Special Extractor Functionalities

Regular Expression Matching

The PPX extractor can match user defined regular expressions in text. The regular expressions are defined in a file on the PoolParty server (see PoolParty Directory Structure Linux). The regular expressions are defied using the Java syntax (see http://docs.oracle.com/javase/9/docs/api/java/util/regex/Pattern.html).

Examples

Regular expression:

\b(B|BA|BL|BM|BN|BR|BZ|DL|DO|E|EF|EU|FB|FE|FF|FK|FR|G|GB|GD|GF|GM|GR|GS|GU|HA|HB|HE|HL|HO|I|IL|IM|JE|JO|JU|K|KB|KF|KI|KL|KO|KR|KS|KU|L|LA|LB|LE|LF|LI|LL|LN|LZ|MA|MD|ME|MI|MU|MZ|ND|NK|OP|OW|P|PE|PL|RA|RE|RI|RO|S|SB|SD|SE|SL|SP|SR|SV|SW|SZ|TA|TU|UU|VB|VI|VK|VL|VO|W|WB|WE|WL|WN|WO|WT|WU|WY|WZ|ZE|ZT)[- -]?\d[\dA-Z]{2,4}[A-Z]\b

This regular expression matches Austrian license plates.

Input text:

KI-42KB for a Kfz characteristic of the district Kirchdorf to the Krems

permissible combinations are: KI-1AAA, KI-10AA, KI-100A; KI-10ZZZ, KI-100ZZ, KI-1000Z.

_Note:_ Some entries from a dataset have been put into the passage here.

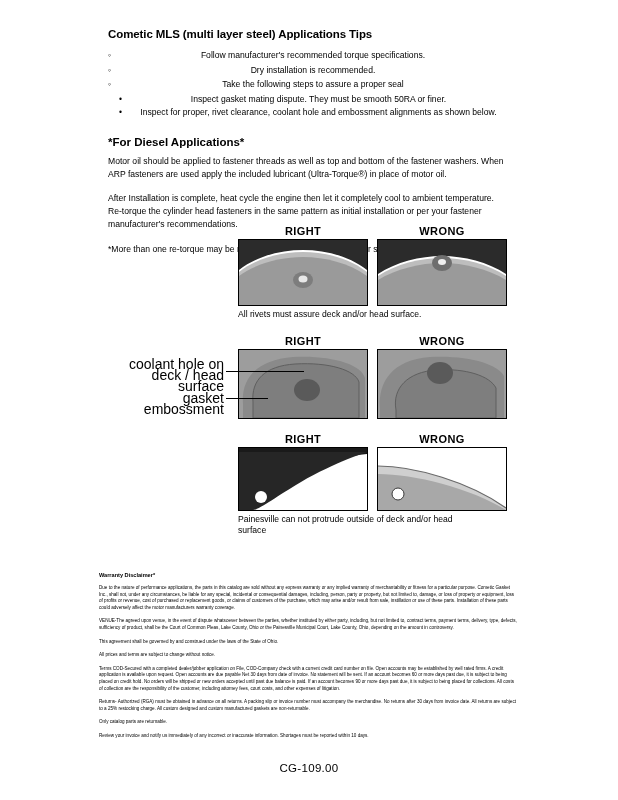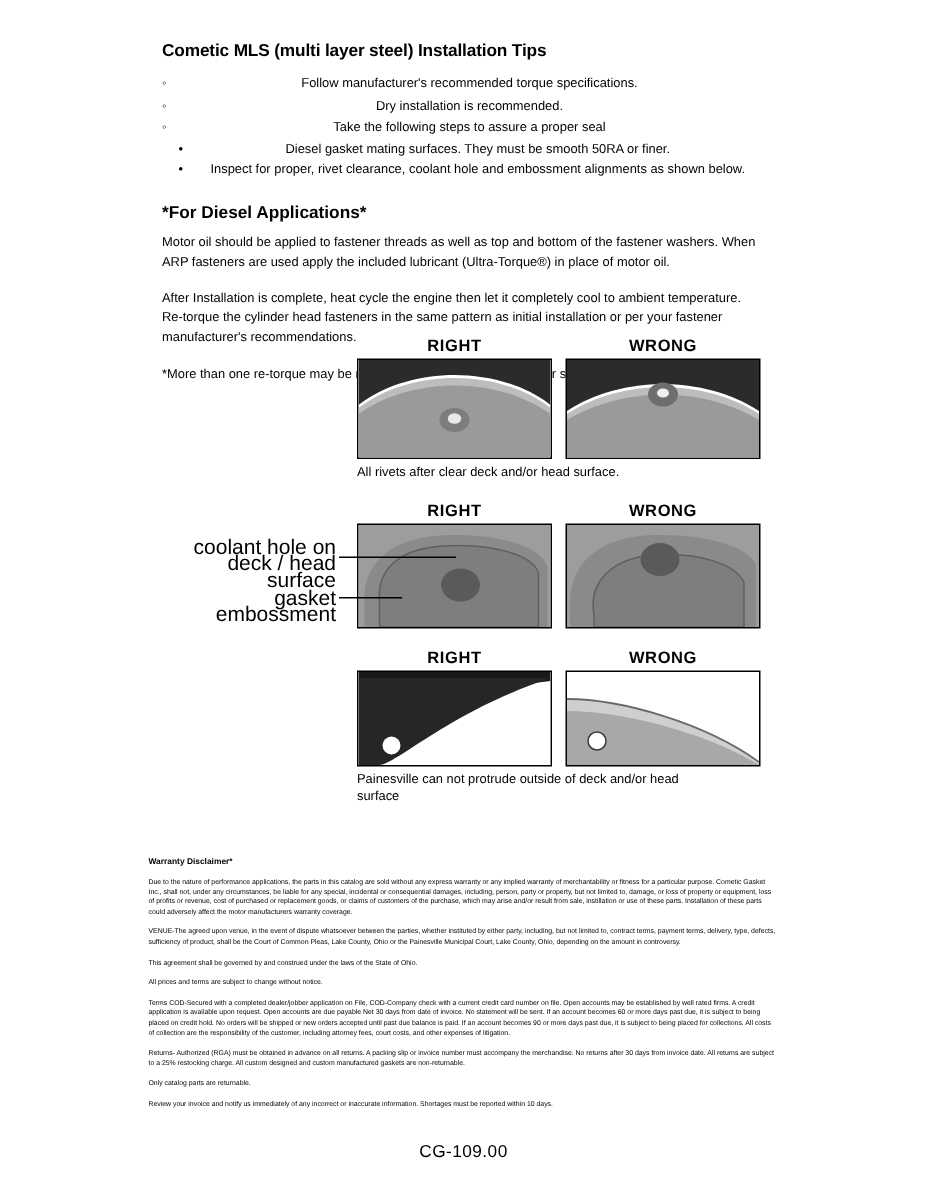"Cometic MLS (multi layer steel)" h1.title { text: Installation -> Applications }
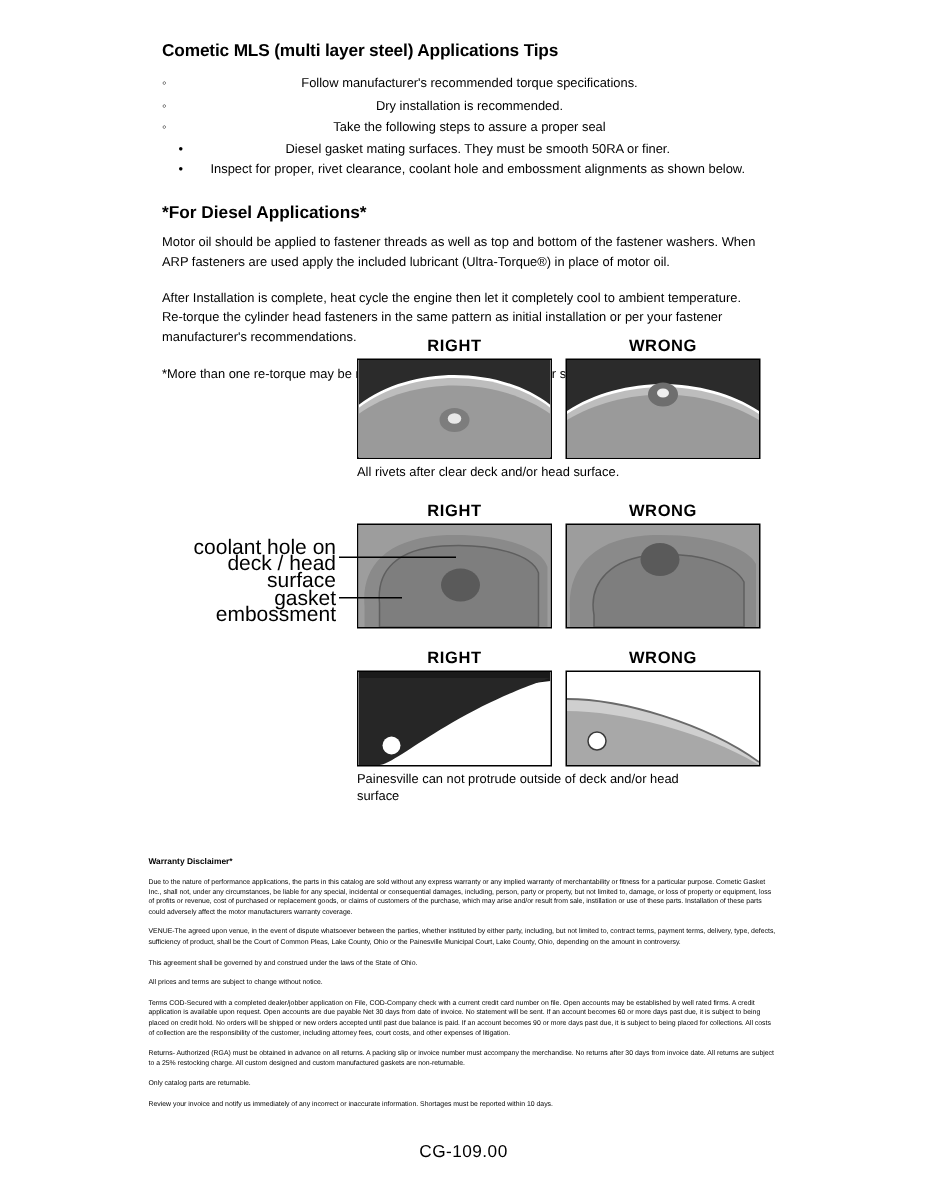"Diesel gasket mating surfaces. They" span { text: Diesel gasket mating surfaces -> Inspect gasket mating dispute }
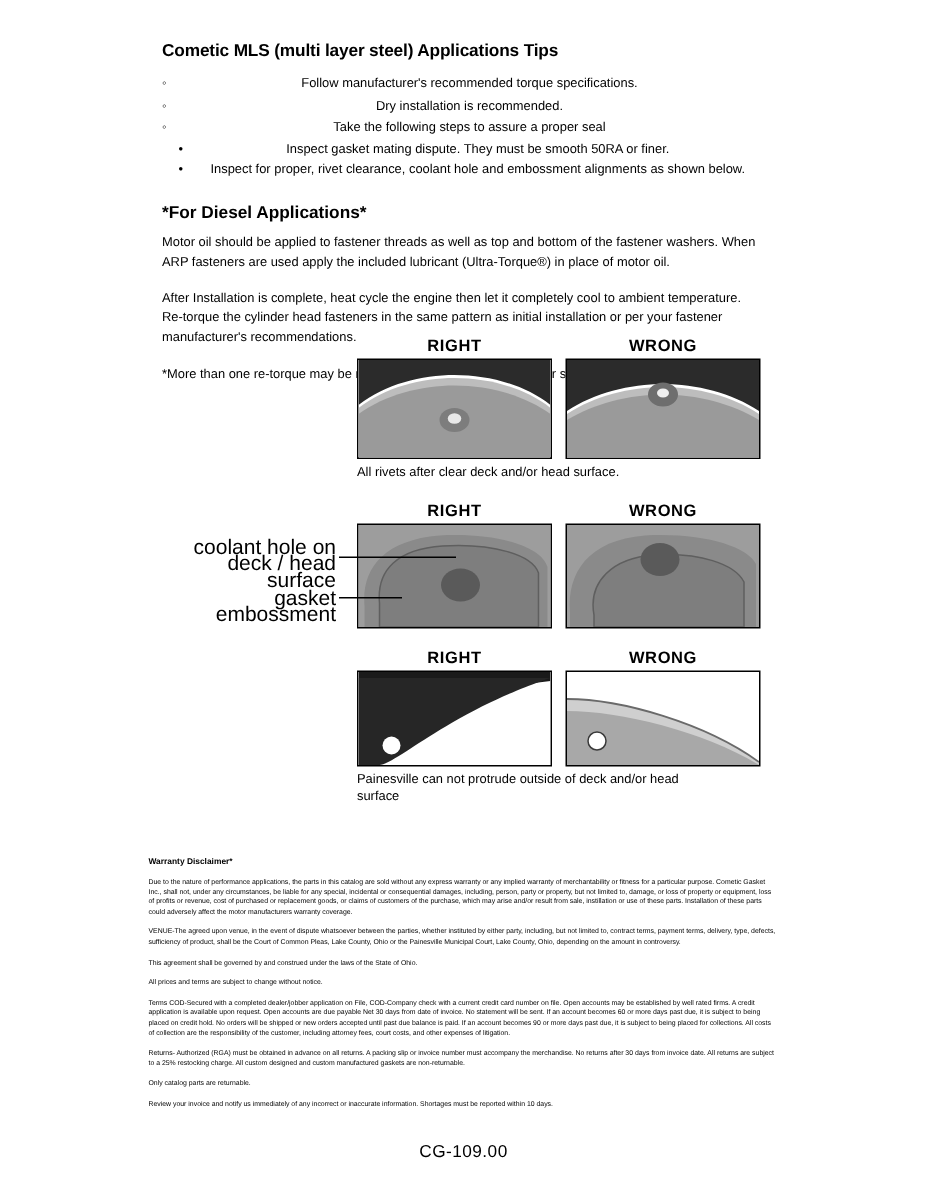"All rivets after clear deck" p.caption { text: after clear -> must assure }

Permissible combinationsfor Vienna are: W-10AAA, W-100AA, W-1000A, W-10000A; W-10ZZZZ; W-100ZZZ; W-1000ZZ, W-10000Z.

Some authorities (particularly in the larger cities) reserve certain letter combinations for vehicles with special use in the context of this system:

BB federal bus (public Kraftfahrlinien) (W-4333BB) and Federal Railroads (those parts, which do not notice sovereign tasks)

Funeral (W-1256BE)

EW power station (W-8322EW)

L.G. fire-brigade (AM-23FW)

GE municipality-own vehicles (SW-10GE)

GT commercial goods transport (W-1234GT)

GW gas works (W-4136GW)

KT commercial small transportation (W-3614KT)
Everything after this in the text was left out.